J: Our Declaration of Principles is that you can always get ahead, and that will and good mood are the best treatment.
And at the food level, is there a special regime?
M: You can eat everything, but measured.For example, if Julieta wants to take an ice cream, which is rich, tells how many carbohydrates that ice cream has and then sees the dose of insulin that has to be injected.Now she is responsible, but when I was accompanied by birthdays.
J: It was difficult, but I'm already used to it, and if you go to my house possibly in the pantry you find everything light.The important thing is that food is healthy, conscious, controlled and balanced.
M: As a family we opted for healthy and low sugar eating.Julieta debuted at four years with diabetes, and since then we decidedSupport and change food life at the family level.
How complex is to measure every thing that is ingested?
M: At first it seems like a matter of crazy, because being telling all the time is a enslave.However, later you realize that human beings get used to everything.In addition, one knows that there are worse things that have no cure, and on the other hand we appreciate the possibility of opting for the best treatments.For example, today the insulin bomb is not in the boom, that is, there are thousands of children in Chile who do not have the privilege of not continuing to click.
In fact, there is a campaign about it ...
J: Yes. I don't want to be 1% of children in Chile who have the bomb.I want everyone to have it, and I also know that in many countries this treatment is within health plans.
The message of hope
How has it been at school?
J: At the beginning difficult and a little uncomfortable, because they looked at me weird.

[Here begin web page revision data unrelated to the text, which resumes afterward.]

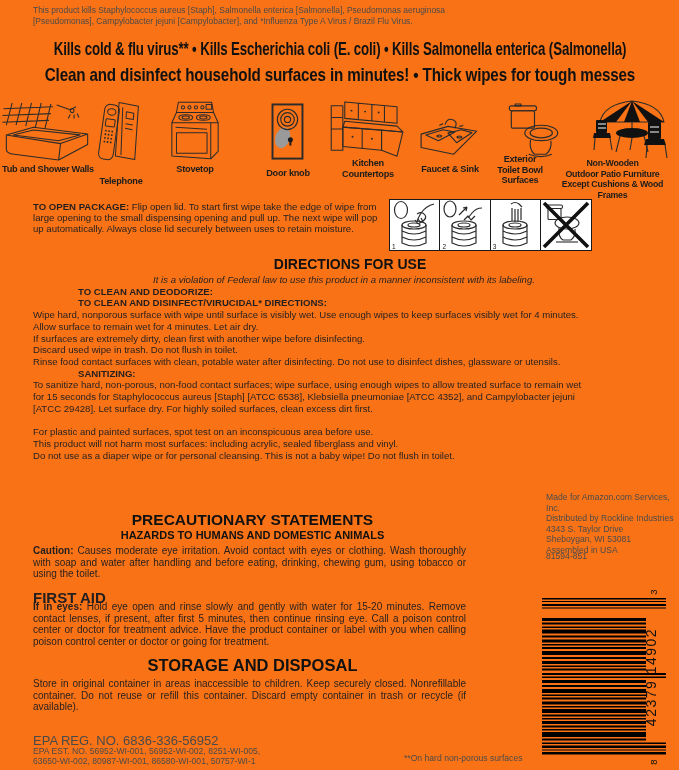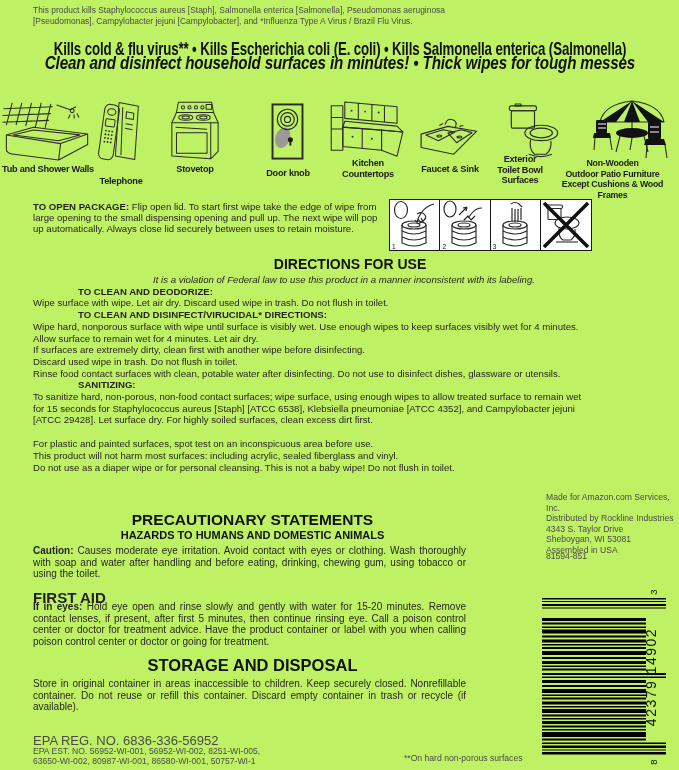--- a/index.html
+++ b/index.html
@@ -3,7 +3,7 @@
 <meta charset="utf-8">
 <style>
   html,body{margin:0;padding:0;background:#fff;}
-  .page{position:relative;width:679px;height:770px;background:#bef264;overflow:hidden;
+  .page{position:relative;width:679px;height:770px;background:#f97316;overflow:hidden;
         font-family:"Liberation Sans",sans-serif;color:#231f20;}
   .abs{position:absolute;}
   .muted{color:#4a4a4a;}

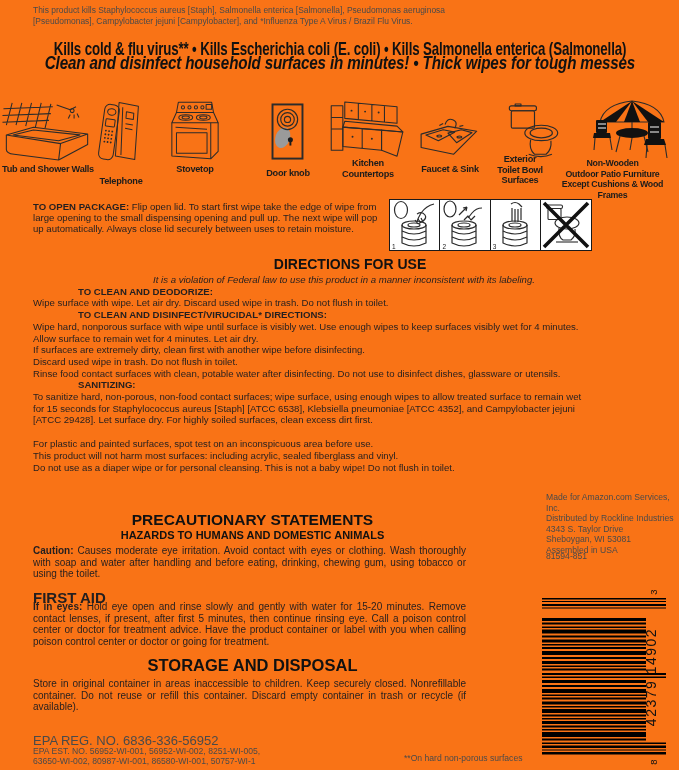--- a/index.html
+++ b/index.html
@@ -41,7 +41,7 @@
   <div class="headline" style="top:38px;">
     <span class="h1scale">Kills cold &amp; flu virus** • Kills Escherichia coli (E. coli) • Kills Salmonella enterica (Salmonella)</span>
   </div>
-  <div class="headline" style="top:52px;font-style:italic;">
+  <div class="headline" style="top:64px;">
     <span class="h2scale">Clean and disinfect household surfaces in minutes! • Thick wipes for tough messes</span>
   </div>
 

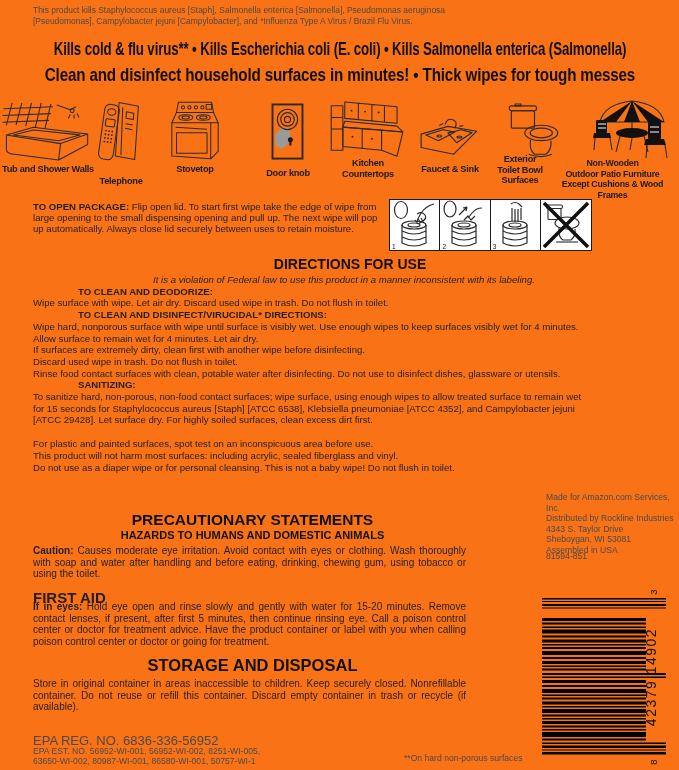--- a/index.html
+++ b/index.html
@@ -263,7 +263,6 @@
   <div class="dir">
       <div class="k-c">It is a violation of Federal law to use this product in a manner inconsistent with its labeling.</div>
       <div class="k-h">TO CLEAN AND DEODORIZE:</div>
-      <div class="k-b">Wipe surface with wipe. Let air dry. Discard used wipe in trash. Do not flush in toilet.</div>
       <div class="k-h">TO CLEAN AND DISINFECT/VIRUCIDAL* DIRECTIONS:</div>
       <div class="k-b">Wipe hard, nonporous surface with wipe until surface is visibly wet. Use enough wipes to keep surfaces visibly wet for 4 minutes.</div>
       <div class="k-b">Allow surface to remain wet for 4 minutes. Let air dry.</div>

M: Of course.Like all around the little girl who was punctured.But now it is no longer a subject and even his companions are a super powerful network, because they understand it, take care of her and love her very much.
Have you never bothered or attacked?
M: Yes. Once he had an episode of bullying at school through an anonymous account in a social network.It is that instead of making a cute comment in some photos of Instragram, some children with malicious eagerness tagged it as "diabetics."

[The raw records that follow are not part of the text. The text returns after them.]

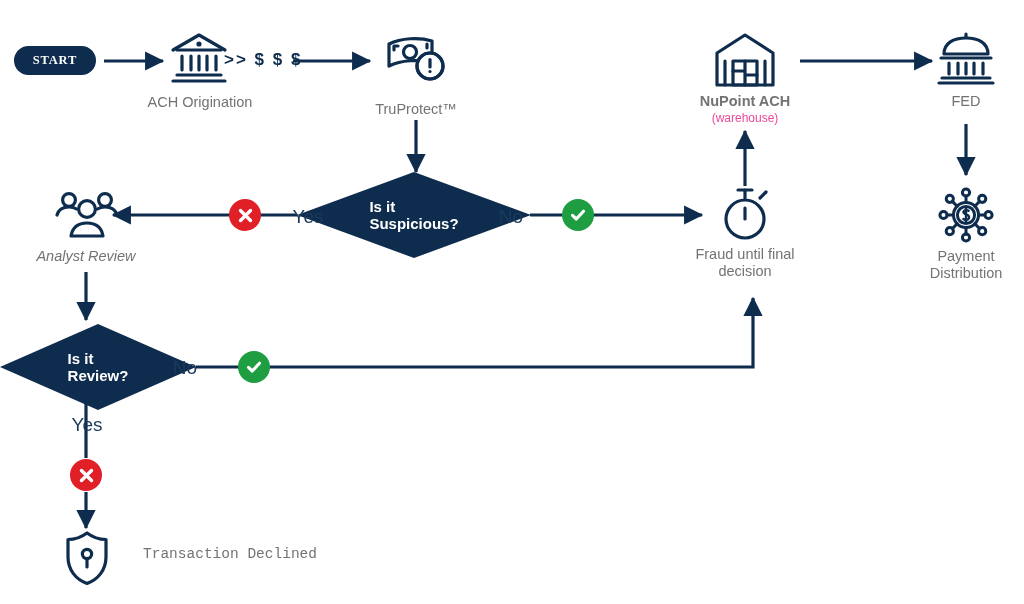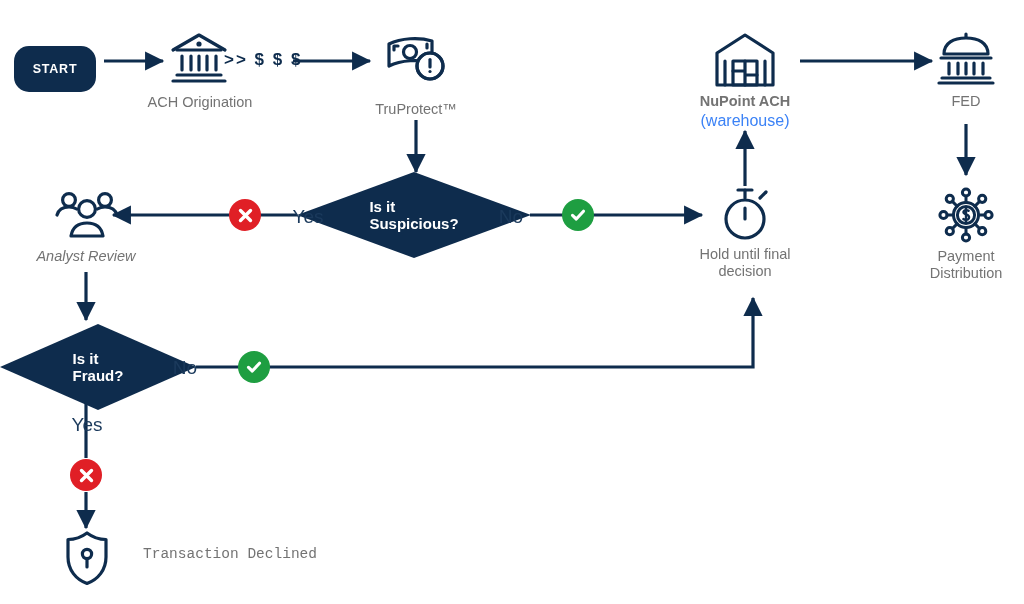--- a/index.html
+++ b/index.html
@@ -19,10 +19,10 @@
   
   .start-pill{
     left:14px; top:46px;
-    width:82px; height:46px;
+    width:82px; height:29px;
     background:#0E2C4D;
     border-radius:15px;
-    display:flex; align-items:center; justify-content:center;
+    display:flex; align-items:center; justify-content:center;font-family:Liberation Serif, serif;
   }
   .start-pill span{
     color:#ffffff;

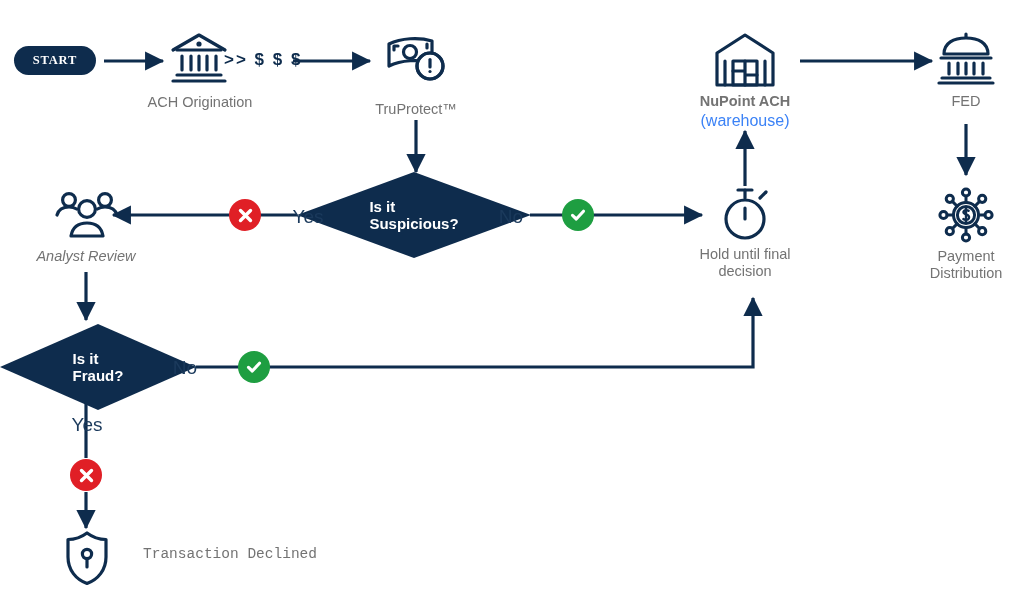--- a/index.html
+++ b/index.html
@@ -40,8 +40,8 @@
     white-space:nowrap;
   }
   .node-sublabel{
-    color:#3b82f6;
-    font-size:16px;
+    color:#ec4899;
+    font-size:12px;
     text-align:center;
     line-height:1.15;
     white-space:nowrap;

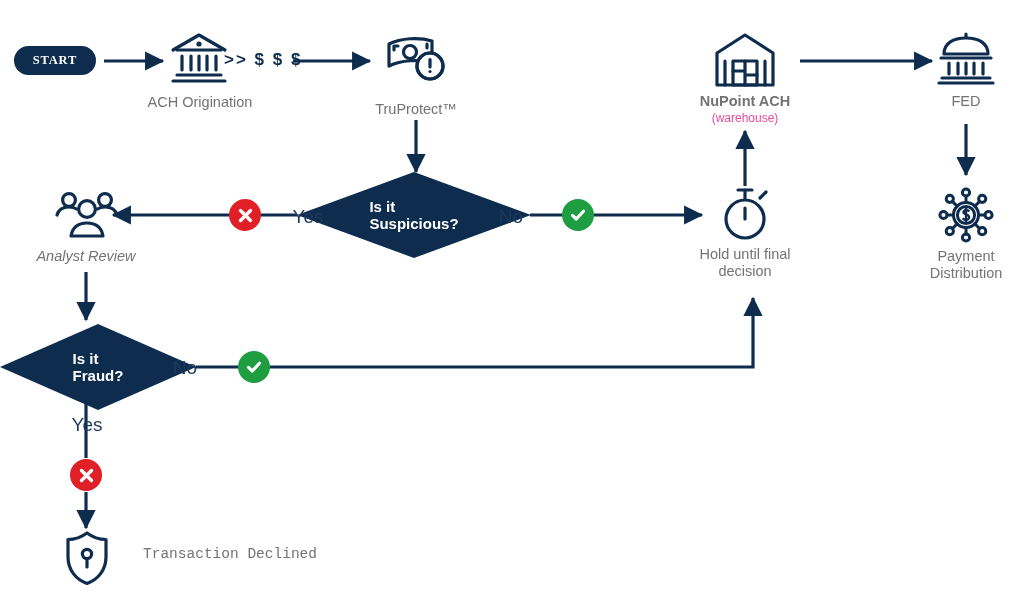--- a/index.html
+++ b/index.html
@@ -254,7 +254,7 @@
     </svg>
   </div>
   <div class="abs node-label wrap" style="left:665px;top:246px;width:160px;">
-    <div>Hold until final</div>
+    <div>Fraud until final</div>
     <div>decision</div>
   </div>
 

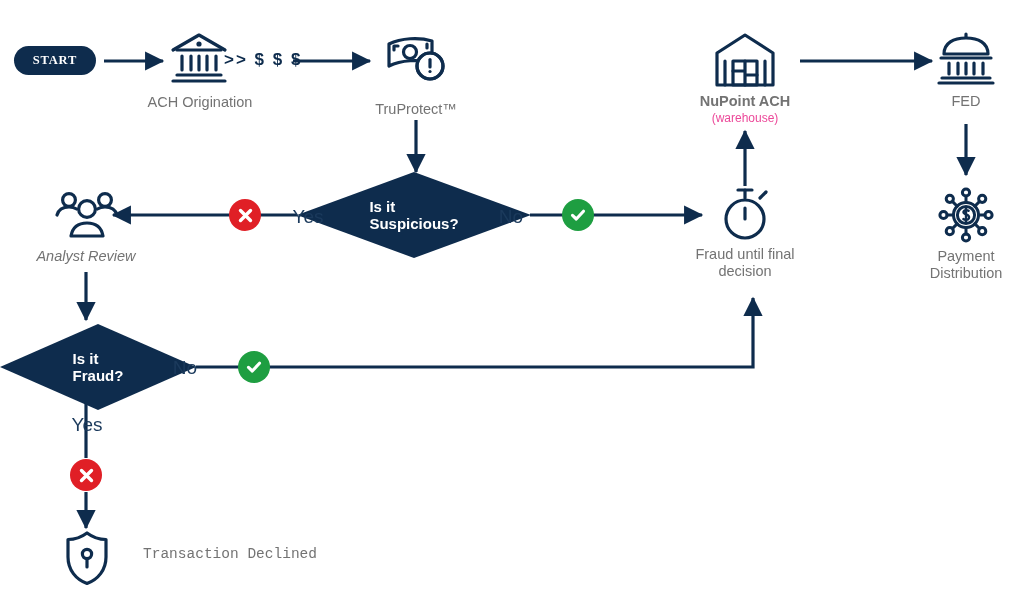--- a/index.html
+++ b/index.html
@@ -212,7 +212,7 @@
     </svg>
     <div class="dtext">
       <div>Is it</div>
-      <div>Fraud?</div>
+      <div>Review?</div>
     </div>
   </div>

J: And they were cowards over, because they did not give their face.
Julieta, do you feel anger or frustration sometimes?
Really yes, because I look at the other children and I wonder why it touched me.But then I think and conclude that when they touch you difficult things, you will always get the prize to the end.And that keeps me constant and hoping that one day the cure will arrive.
M: I don't know what Julieta will do in his future, but I know that one of his great virtues, and that I most admire, is that he lifts us all.Even when she was bored of the punctures and so much rigor, she was the first to look forward and stood up.
Assume what this disease implies ...
M: Of course, assume that it is not easy, but without being captured by fear.As a mom, I have suffered fed up and I am distressing when I don't see her well.However, one of the greatest achievements that we feel as a family is that we live with diabetes and not for diabetes.We understand that our daughter suffers from this condition, we have certain practices that other families do not have, as a couple maybe we do not go so much, we do not travel if the "Juli" does not travel and we restrict ourselves in some everyday things.Despite this, we work super good so and every day we are more united.In addition, although dependent insulin diabetes is medium aggressive and quite enslaving, you can live perfectly with it.If one decides that this is and struggles for that, it is finally pure will.
Julieta, you recently recorded a video, with what goal?
J: I called him "The message of hope."I wanted to convey my experience and show the confidence I have in myself, so that other children realize that they can also achieve it.They can get ahead.
M: The video is now circulating on social networks.Julieta has just opened a channel on YouTube, in which she will begin to climb content, always from the optics of looking at the glass half full.